-------- DATASET EXCERPTS --------

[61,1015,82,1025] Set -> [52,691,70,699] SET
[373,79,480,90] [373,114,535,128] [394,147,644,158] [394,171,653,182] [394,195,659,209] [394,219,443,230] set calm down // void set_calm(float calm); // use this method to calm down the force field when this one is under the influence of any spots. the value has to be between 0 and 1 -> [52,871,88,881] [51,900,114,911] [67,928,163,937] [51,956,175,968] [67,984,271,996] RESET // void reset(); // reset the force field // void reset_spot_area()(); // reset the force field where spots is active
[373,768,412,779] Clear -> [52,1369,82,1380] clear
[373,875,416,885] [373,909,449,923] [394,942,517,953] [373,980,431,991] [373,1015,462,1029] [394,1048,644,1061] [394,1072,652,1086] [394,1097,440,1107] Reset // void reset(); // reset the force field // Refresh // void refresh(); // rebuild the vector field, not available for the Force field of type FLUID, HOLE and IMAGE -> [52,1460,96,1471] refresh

--------
-------- DATASET EXCERPTS --------

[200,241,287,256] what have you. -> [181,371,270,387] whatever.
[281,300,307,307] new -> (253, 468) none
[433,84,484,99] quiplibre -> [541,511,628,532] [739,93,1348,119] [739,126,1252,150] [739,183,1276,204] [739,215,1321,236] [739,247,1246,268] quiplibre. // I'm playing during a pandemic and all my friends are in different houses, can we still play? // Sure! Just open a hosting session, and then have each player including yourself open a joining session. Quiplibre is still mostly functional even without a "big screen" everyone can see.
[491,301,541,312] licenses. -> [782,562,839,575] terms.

--------
-------- DATASET EXCERPTS --------

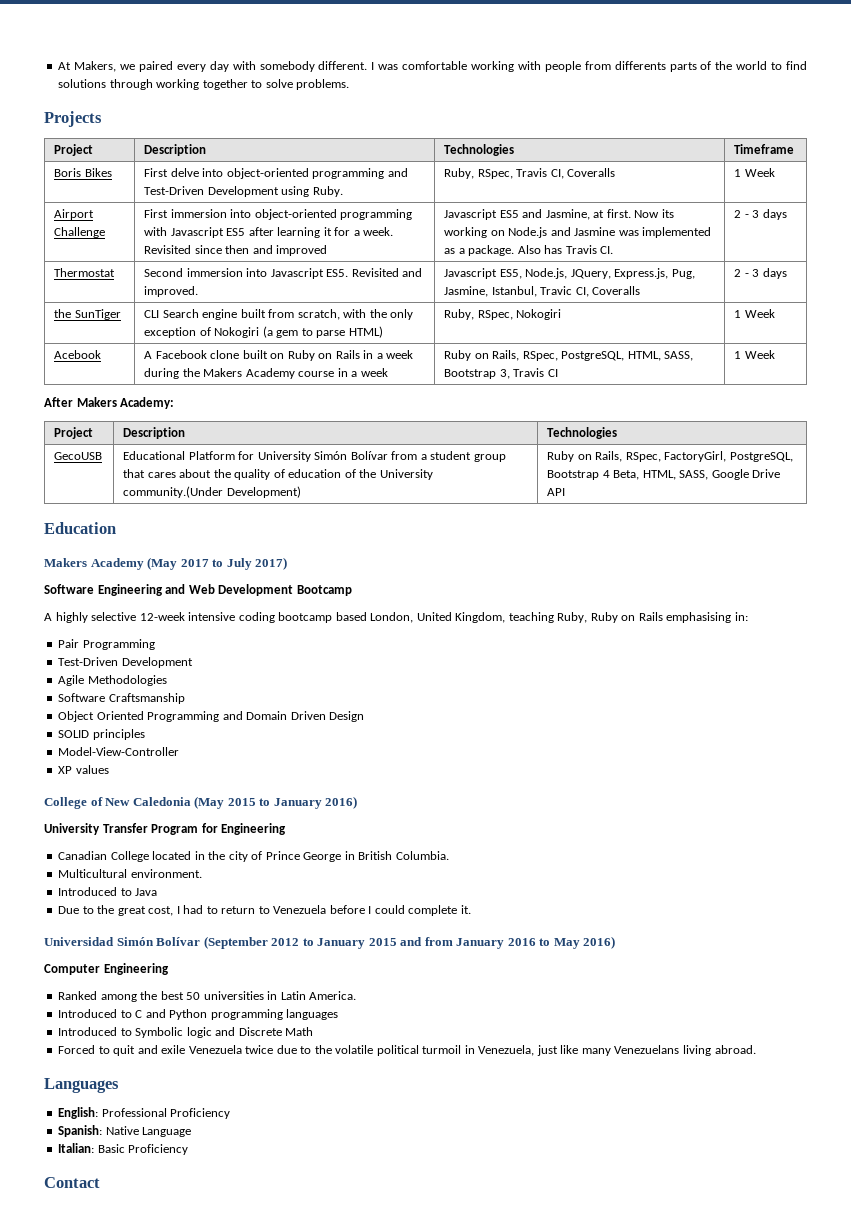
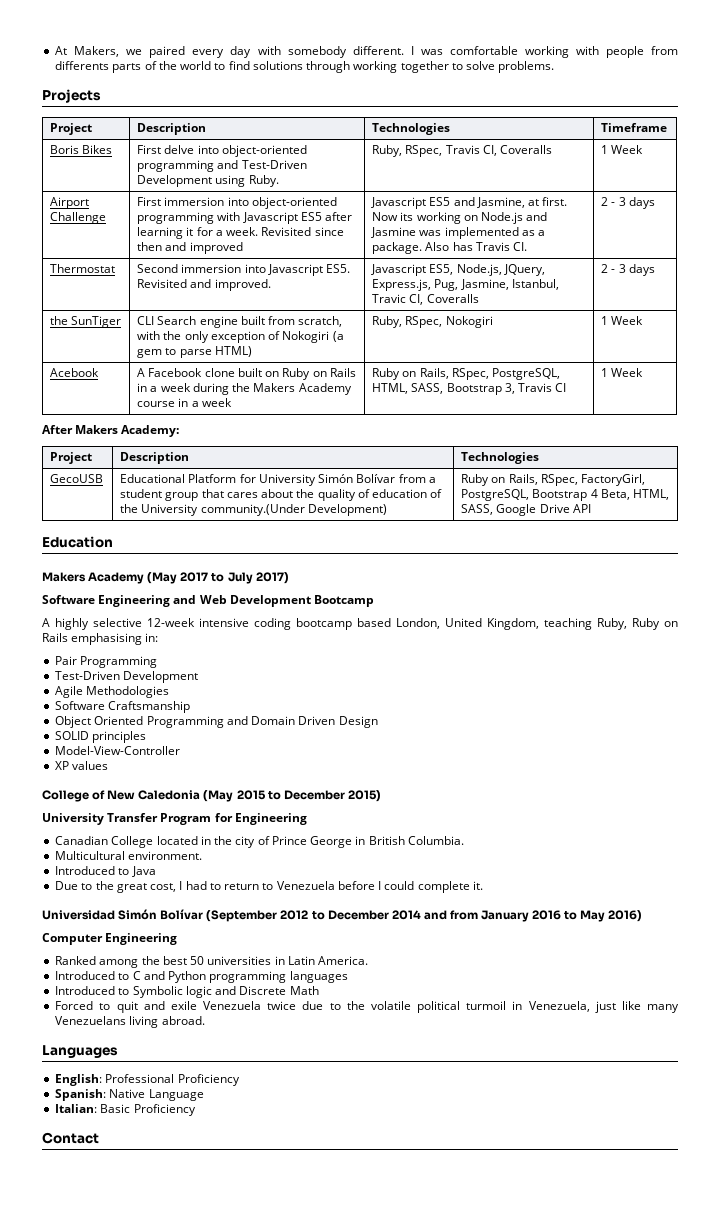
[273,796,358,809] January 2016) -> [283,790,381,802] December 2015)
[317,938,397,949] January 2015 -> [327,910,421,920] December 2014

--------

• _WORK INSTRUCTION_: Copy the records above exactly, beginning at the line that contains "[373,79,480,90] [373,114,535,128] [394,147,644,158]" and stopping after the line that contains "[373,768,412,779] Clear ->".

• _WRITTEN RESPONSE_:
[373,79,480,90] [373,114,535,128] [394,147,644,158] [394,171,653,182] [394,195,659,209] [394,219,443,230] set calm down // void set_calm(float calm); // use this method to calm down the force field when this one is under the influence of any spots. the value has to be between 0 and 1 -> [52,871,88,881] [51,900,114,911] [67,928,163,937] [51,956,175,968] [67,984,271,996] RESET // void reset(); // reset the force field // void reset_spot_area()(); // reset the force field where spots is active
[373,768,412,779] Clear -> [52,1369,82,1380] clear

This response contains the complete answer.